Deep Learning with Audio Thread

abnersuniga · May 3, 2020, 7:12pm

Hello guys, I started my first lesson of DL for coders this week. I’m working on a problem of multilabel classification, but I’ve been having a really hard time opening my dataset with the from_ methods. I’m using the fastai_audio library, I applied the correct paths but it doesn’t open any item. Probably I’m missing something. Thank you.

PATH_BASE = Path('datasets/CAL500_32kps')
PATH_BASE.ls()
[PosixPath('datasets/CAL500_32kps/CAL500_32kps_wav'),
 PosixPath('datasets/CAL500_32kps/CAL500_32kps.csv')]


pd.read_csv(PATH_BASE/'CAL500_32kps.csv').iloc[0]
song              CAL500_32kps_wav/10cc-for_you_and_i.wav
tag      NOT.Emotion.Angry_._Agressive  NOT.Emotion.Ar...


audios = (AudioList.from_csv(PATH_BASE, 'CAL500_32kps.csv')
    .split_by_rand_pct(0.2)
    .label_from_df(label_delim=' ')
    .databunch()
)
audios.c, audios.classes, audios

Filtered out 502 empty files

Out[18]:

(0, [], AudioDataBunch; Train: AudioLabelList (0 items) x: AudioList y: MultiCategoryList Path: datasets/CAL500_32kps;

baz · May 4, 2020, 9:51am

What happens when you try to open one of the audio files on their own? AudioList.open(‘file_path’).

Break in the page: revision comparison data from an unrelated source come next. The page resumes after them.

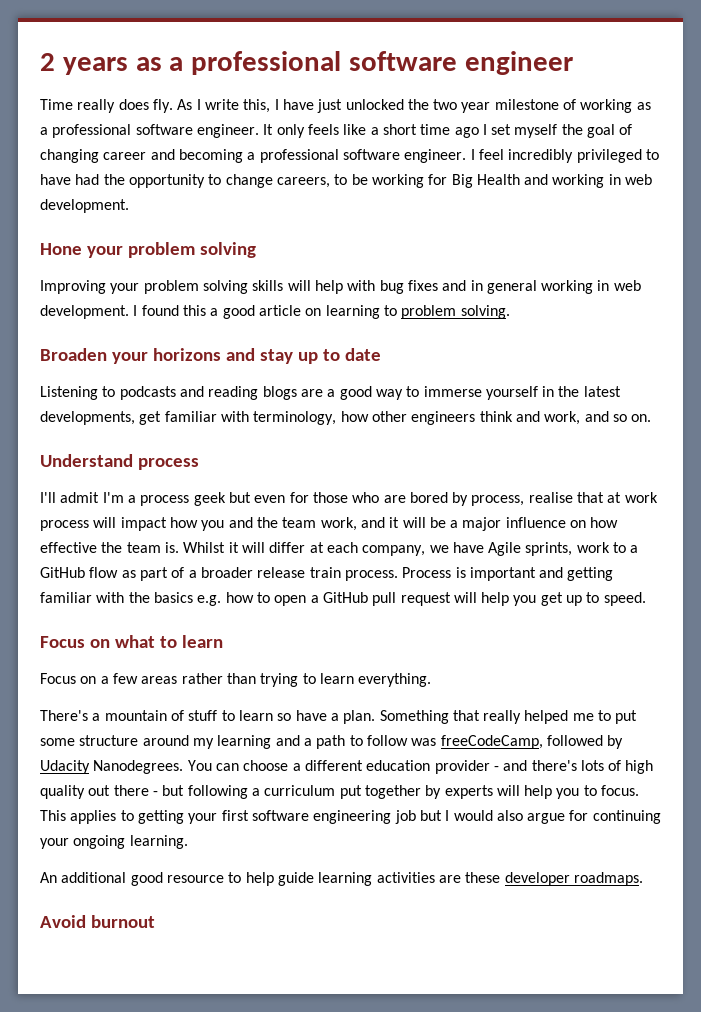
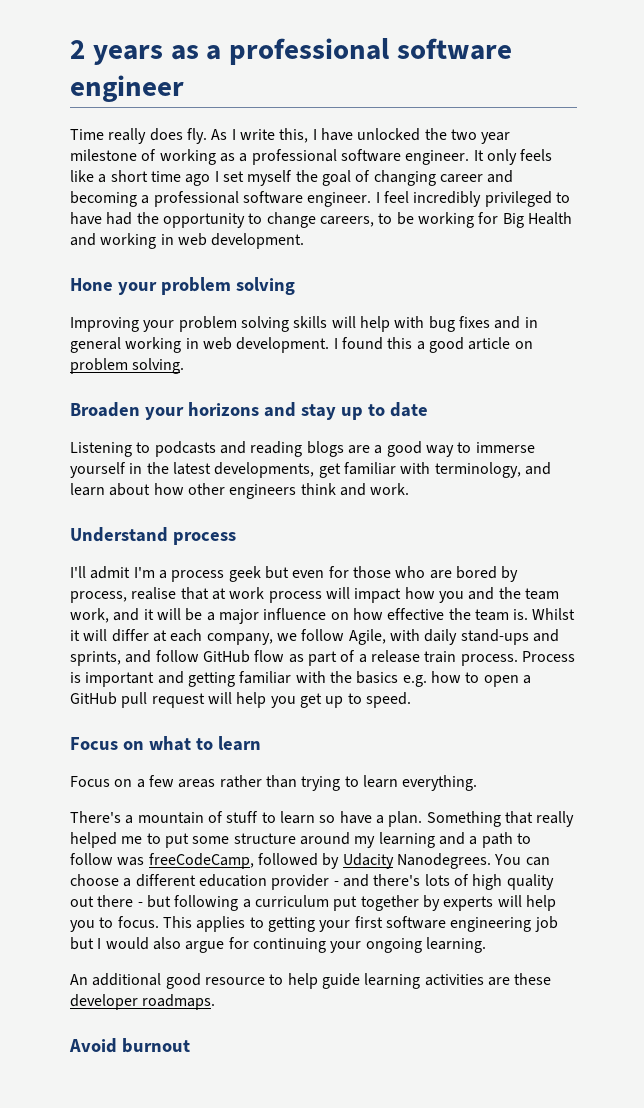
[317,99,343,113] just -> (353, 134) none
[325,305,397,319] learning to -> (533, 345) none
(337, 418) none -> [524,462,551,475] [70,483,151,496] and learn about
[544,411,652,425] work, and so on. -> [370,483,410,495] work.
[452,542,639,556] have Agile sprints, work to a -> [301,629,559,645] [70,650,199,666] follow Agile, with daily stand-ups and sprints, and follow
[200,567,253,578] broader -> (367, 658) none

or open_audio(‘file_path’)

What is the format of your csv? Could you send us a sample of a few of the rows?

abnersuniga · May 7, 2020, 11:04am

@baz Thanks for the response. I changed my folder structure to work correctly. But before It should be working fine as well. Anyways, I would like to know how you deal with real songs, where the duration of each audio is longer than some seconds. The preprocessing and train are taking a lot of time even with a small dataset. What do you recommend? I got a better performance using max_to_pad but I’m not sure it’s the best option. Thank you.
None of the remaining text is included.